Event files found: []
No event files found. Run the scraper first or create some demo events.


## Running Tests

You can run the comprehensive test suite to verify everything works.

In [10]:
# Run tests from the notebook
# Uncomment the lines below to run tests

# import subprocess
# import sys

# # Run the test suite
# try:
#     result = subprocess.run([sys.executable, "-m", "pytest", "tests/", "-v"], 
#                           capture_output=True, text=True, cwd=".")
#     print("Test Results:")
#     print(result.stdout)
#     if result.stderr:
#         print("Errors:")
#         print(result.stderr)
# except Exception as e:
#     print(f"Error running tests: {e}")

print("To run tests manually:")
print("1. Open a terminal in the project directory")
print("2. Run: uv run pytest tests/ -v")
print("3. Or run: python -m pytest tests/ -v")
print("")
print("Available test modules:")
print("- tests/test_models.py - Test event data models")
print("- tests/test_extractors.py - Test text extraction")
print("- tests/test_storage.py - Test event storage")
print("- tests/test_facebook_scraper.py - Test Facebook scraper")
print("- tests/test_discord_scraper.py - Test Discord scraper")
print("- tests/test_scraper.py - Test main orchestrator")

To run tests manually:
1. Open a terminal in the project directory
2. Run: uv run pytest tests/ -v
3. Or run: python -m pytest tests/ -v

Available test modules:
- tests/test_models.py - Test event data models
- tests/test_extractors.py - Test text extraction
- tests/test_storage.py - Test event storage
- tests/test_facebook_scraper.py - Test Facebook scraper
- tests/test_discord_scraper.py - Test Discord scraper
- tests/test_scraper.py - Test main orchestrator


## Next Steps

### Getting Started

1. **Get API Credentials** (Optional but recommended):
   - **Facebook**: Create a Facebook App and get an access token from [Facebook Developers](https://developers.facebook.com/)
   - **Discord**: Create a Discord Bot and get a bot token from [Discord Developer Portal](https://discord.com/developers/applications)
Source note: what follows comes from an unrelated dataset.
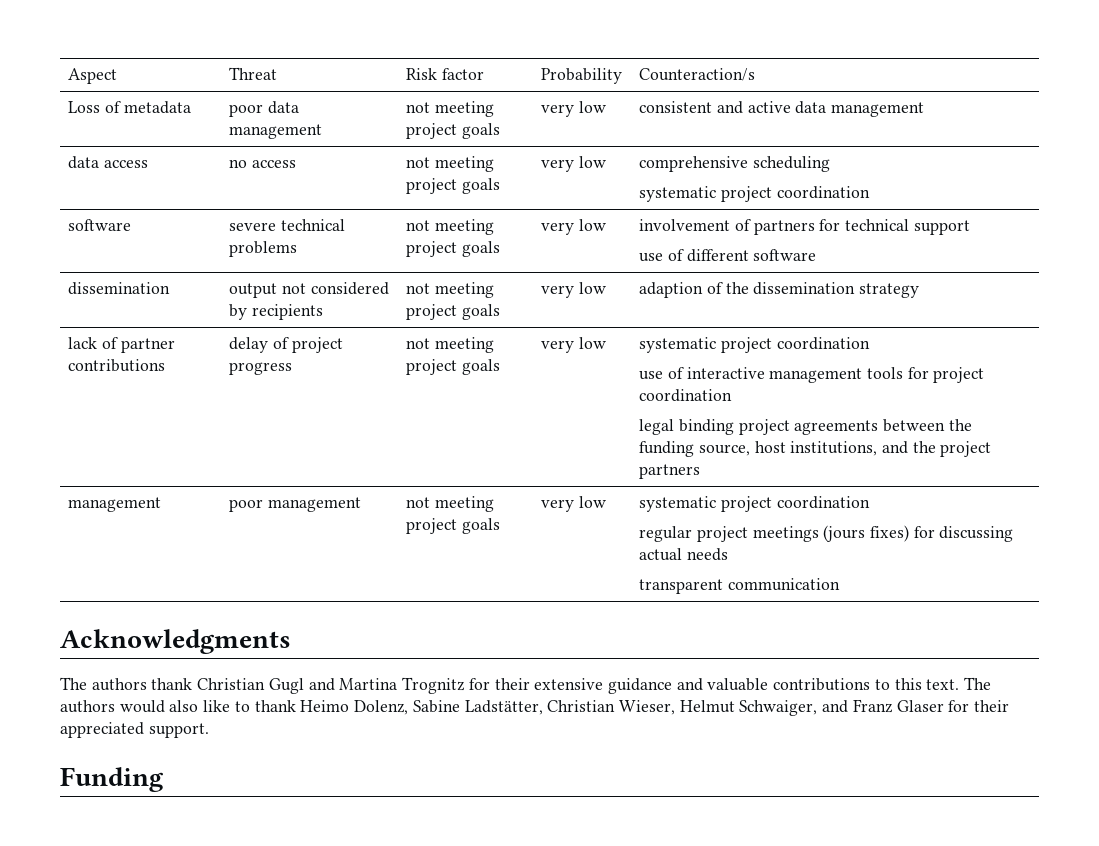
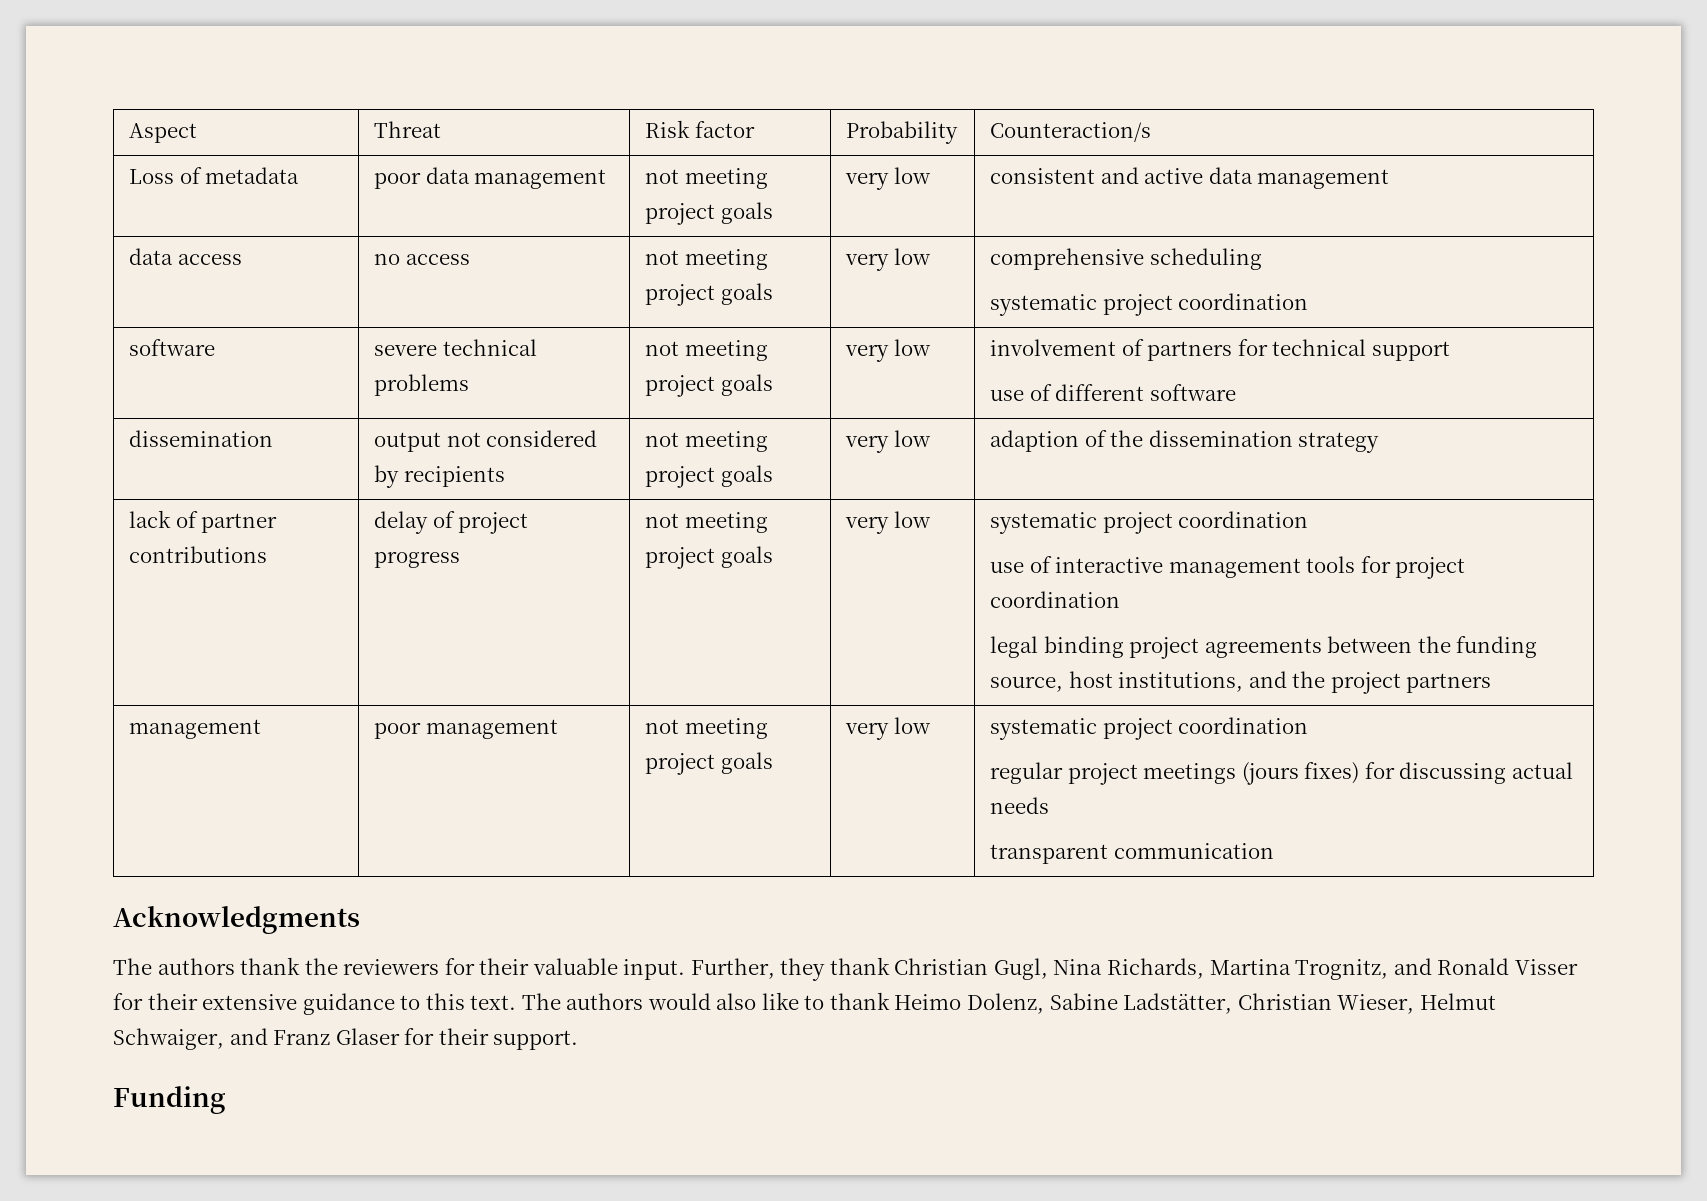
- The authors thank Christian Gugl and Martina Trognitz for their extensive guidance and valuable contributions to this text.
+ The authors thank the reviewers for their valuable input. Further, they thank Christian Gugl, Nina Richards, Martina Trognitz, and Ronald Visser for their extensive guidance to this text.
- The authors would also like to thank Heimo Dolenz, Sabine Ladstätter, Christian Wieser, Helmut Schwaiger, and Franz Glaser for their appreciated support.
+ The authors would also like to thank Heimo Dolenz, Sabine Ladstätter, Christian Wieser, Helmut Schwaiger, and Franz Glaser for their support.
2. **Configure Target Sources**:
   - Add Facebook page IDs or usernames to `FACEBOOK_PAGES`
   - Add Discord server configurations to `DISCORD_SERVERS`

3. **Run the Scraper**:
   - Uncomment and configure the scraping code above
   - Execute the cells to start collecting events

### Expanding the Scraper

1. **Add More Sources**:
   - Reddit gaming communities
   - Twitter/X gaming accounts  
   - Eventbrite gaming events
   - Local gaming store websites

2. **Improve Extraction**:
   - Train ML models for better text parsing
   - Add more game systems and keywords
   - Improve date/time parsing accuracy

3. **Add Features**:
   - Email notifications for new events
   - Calendar export (ICS format)
   - Web dashboard for viewing events
   - Integration with calendar apps

4. **Storage Options**:
   - Database storage (PostgreSQL, MongoDB)
   - Cloud storage (AWS S3, Google Cloud)
   - Real-time event updates

### Development

- **Run Tests**: `uv run pytest tests/ -v`
- **Code Formatting**: `uv run black .`
- **Linting**: `uv run ruff check .`
- **Type Checking**: `uv run mypy src/`

The modular design makes it easy to extend and customize for your specific needs!